背面のストレッチ(背中~腰~もも裏~ふくらはぎ)
デスクワークやスマホ操作などの前傾姿勢により、体の背面に疲労が蓄積されると、腰痛や冷え、足がつるなど不調の原因になります。背面のストレッチは、余計な力を抜いて脱力するのがポイントです。特にもも裏の筋肉は張りやすいので、無理のない範囲で行いましょう。
【やり方】
- 椅子に浅く座り、両ひざを閉じて約90度に曲げる。
- 右ひざを伸ばして脚を前に出し、かかとを床に置いてつま先を立てる。
- 両手をももに置き、息を吸って背筋を伸ばす。息を吐きながら、「もも→ひざ→すね→足首→足先」の順に両手を少しずつ下に移動させ、心地よく伸びたところでストップ。背筋を伸ばしたまま、目線は斜め前を向く。そのまま深呼吸を3回繰り返す。
- ゆっくり1 に戻り、反対側も同様に行う。
- 最後に1 戻り、両手を両ひざの後ろに回し、両腕でひざを抱きかかえる。首の力を抜いて、頭を下に垂らす。
- 息を吸って吐き出しながら、背中を突き上げるように丸くして伸ばす。そのまま深呼吸を3回繰り返す。
まとめ:体が硬いのは運動不足や疲労が原因かも。正しいストレッチで柔軟性アップを
体が硬い原因は、筋肉の衰えや疲労の蓄積、水分不足などが関係しているかもしれません。
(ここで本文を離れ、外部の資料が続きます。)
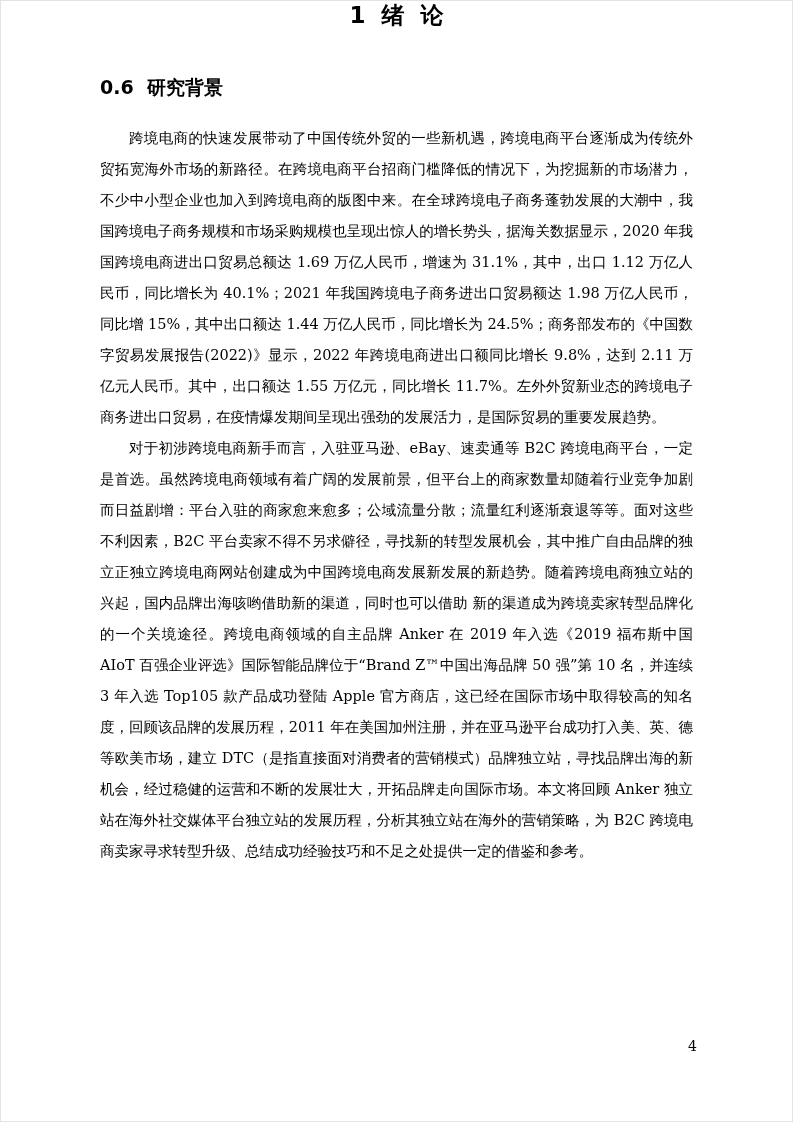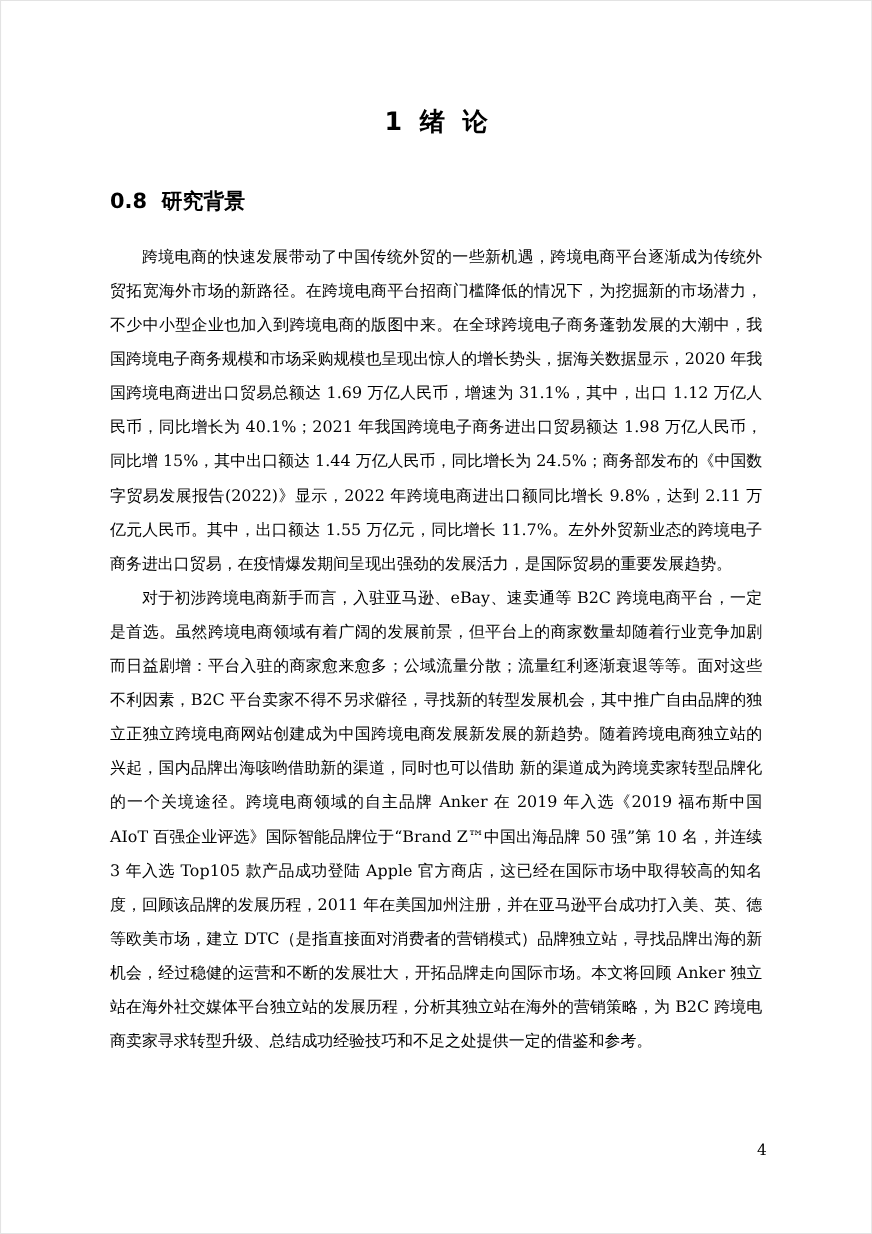--- a/index.html
+++ b/index.html
@@ -24,7 +24,6 @@
   }
   .chapter-title {
     margin: 0;
-    padding-top: 96px;
     text-align: center;
     font-family: "DejaVu Sans", "Liberation Sans", sans-serif;
     font-weight: bold;

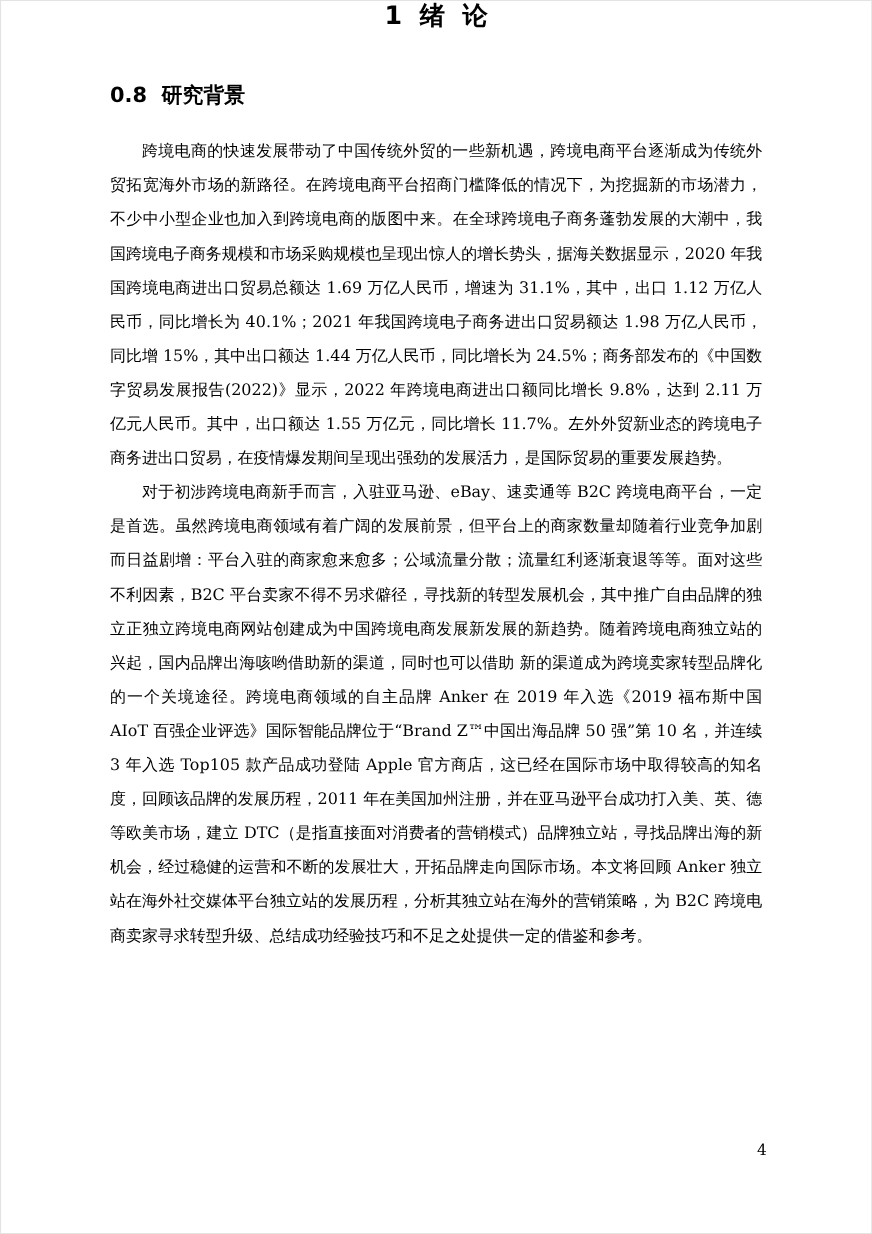--- a/index.html
+++ b/index.html
@@ -71,7 +71,7 @@
 <div class="page">
   <div class="content">
     <h1 class="chapter-title">1  绪  论</h1>
-    <h2 class="section-heading">0.8  研究背景</h2>
+    <h2 class="section-heading">0.6  研究背景</h2>
     <div class="body-text">
       <p>跨境电商的快速发展带动了中国传统外贸的一些新机遇，跨境电商平台逐渐成为传统外贸拓宽海外市场的新路径。在跨境电商平台招商门槛降低的情况下，为挖掘新的市场潜力，不少中小型企业也加入到跨境电商的版图中来。在全球跨境电子商务蓬勃发展的大潮中，我国跨境电子商务规模和市场采购规模也呈现出惊人的增长势头，据海关数据显示，2020 年我国跨境电商进出口贸易总额达 1.69 万亿人民币，增速为 31.1%，其中，出口 1.12 万亿人民币，同比增长为 40.1%；2021 年我国跨境电子商务进出口贸易额达 1.98 万亿人民币，同比增 15%，其中出口额达 1.44 万亿人民币，同比增长为 24.5%；商务部发布的《中国数字贸易发展报告(2022)》显示，2022 年跨境电商进出口额同比增长 9.8%，达到 2.11 万亿元人民币。其中，出口额达 1.55 万亿元，同比增长 11.7%。左外外贸新业态的跨境电子商务进出口贸易，在疫情爆发期间呈现出强劲的发展活力，是国际贸易的重要发展趋势。</p>
       <p>对于初涉跨境电商新手而言，入驻亚马逊、eBay、速卖通等 B2C 跨境电商平台，一定是首选。虽然跨境电商领域有着广阔的发展前景，但平台上的商家数量却随着行业竞争加剧而日益剧增：平台入驻的商家愈来愈多；公域流量分散；流量红利逐渐衰退等等。面对这些不利因素，B2C 平台卖家不得不另求僻径，寻找新的转型发展机会，其中推广自由品牌的独立正独立跨境电商网站创建成为中国跨境电商发展新发展的新趋势。随着跨境电商独立站的兴起，国内品牌出海咳哟借助新的渠道，同时也可以借助 新的渠道成为跨境卖家转型品牌化的一个关境途径。跨境电商领域的自主品牌 Anker 在 2019 年入选《2019 福布斯中国 AIoT 百强企业评选》国际智能品牌位于“Brand Z™中国出海品牌 50 强”第 10 名，并连续 3 年入选 Top105 款产品成功登陆 Apple 官方商店，这已经在国际市场中取得较高的知名度，回顾该品牌的发展历程，2011 年在美国加州注册，并在亚马逊平台成功打入美、英、德等欧美市场，建立 DTC（是指直接面对消费者的营销模式）品牌独立站，寻找品牌出海的新机会，经过稳健的运营和不断的发展壮大，开拓品牌走向国际市场。本文将回顾 Anker 独立站在海外社交媒体平台独立站的发展历程，分析其独立站在海外的营销策略，为 B2C 跨境电商卖家寻求转型升级、总结成功经验技巧和不足之处提供一定的借鉴和参考。</p>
体が硬いことで、「痩せにくい」「姿勢が崩れる」「けが」「冷え」など、様々な不調やトラブルにつながります。何もしないとますます硬くなってしまうので、早めに改善しましょう。
柔軟性を高めるためにはストレッチが効果的です。呼吸やフォームなど、ちょっとしたポイントを意識して行うことで、体が柔らかくなり、気持ちよく伸ばせるようになります。正しいやり方を把握して、無理なくストレッチを行いましょう。
また、体の筋肉や筋膜はそれぞれ連携して働いています。時間があれば、どれか一つだけよりも複数のストレッチを行い、全体的に体を伸ばすことをおすすめします。
柔らかい体を手に入れて、太りにくく健康的な毎日を過ごしましょう。